-------- EXCERPTED DATA

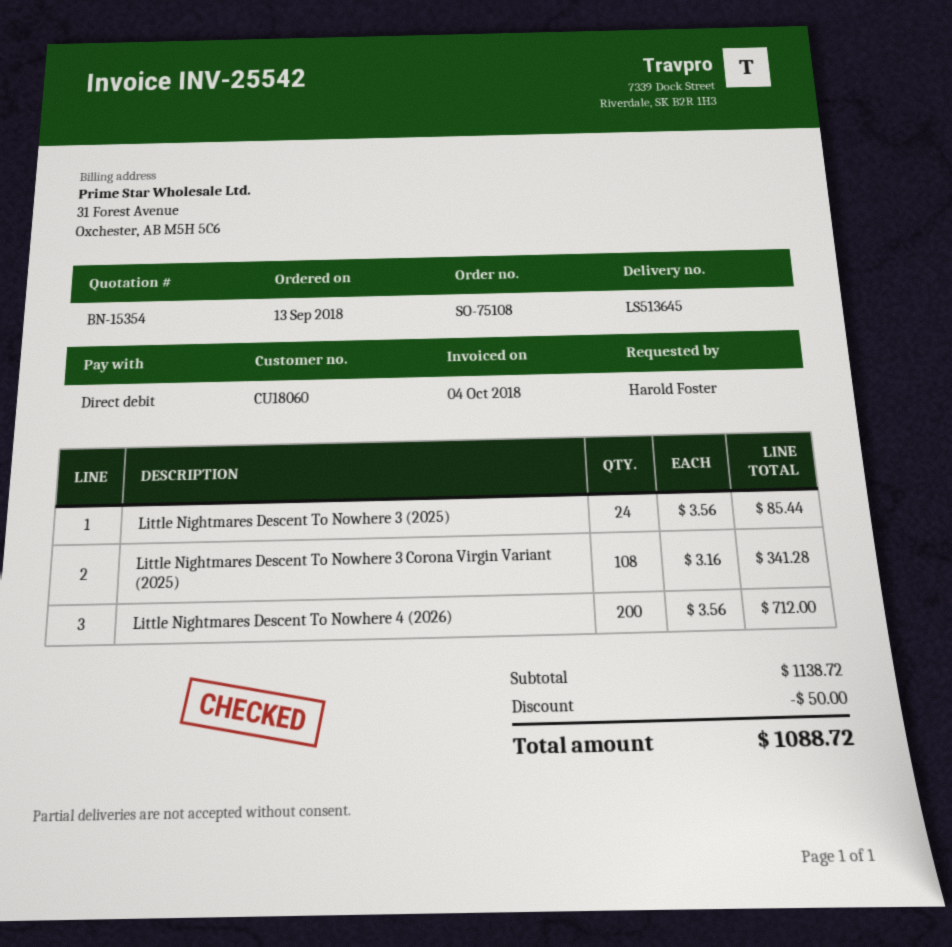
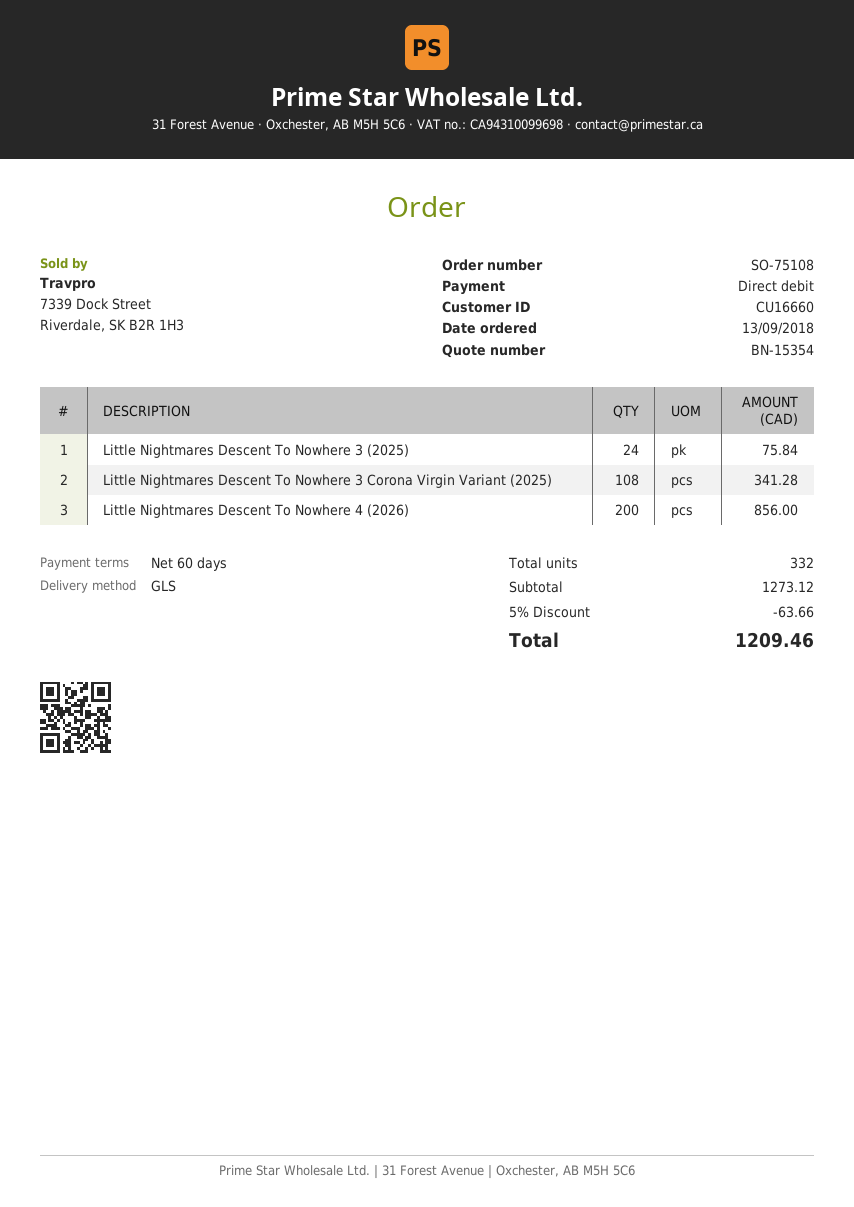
customer number: CU18060 -> CU16660
Little Nightmares Descent To Nowhere 3 (2025): 24 for 85.44 -> 24 for 75.84
Little Nightmares Descent To Nowhere 4 (2026): 200 for 712.00 -> 200 for 856.00
subtotal: 1138.72 -> 1273.12
discount: 50.00 -> 63.66
total: 1088.72 -> 1209.46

----------------

DIRECTIONS FOR THIS TASK: The lines to return run from the one containing "Little Nightmares Descent To Nowhere 4" through the last line of the records above. Give them exactly and include nothing more.

SOLUTION:
Little Nightmares Descent To Nowhere 4 (2026): 200 for 712.00 -> 200 for 856.00
subtotal: 1138.72 -> 1273.12
discount: 50.00 -> 63.66
total: 1088.72 -> 1209.46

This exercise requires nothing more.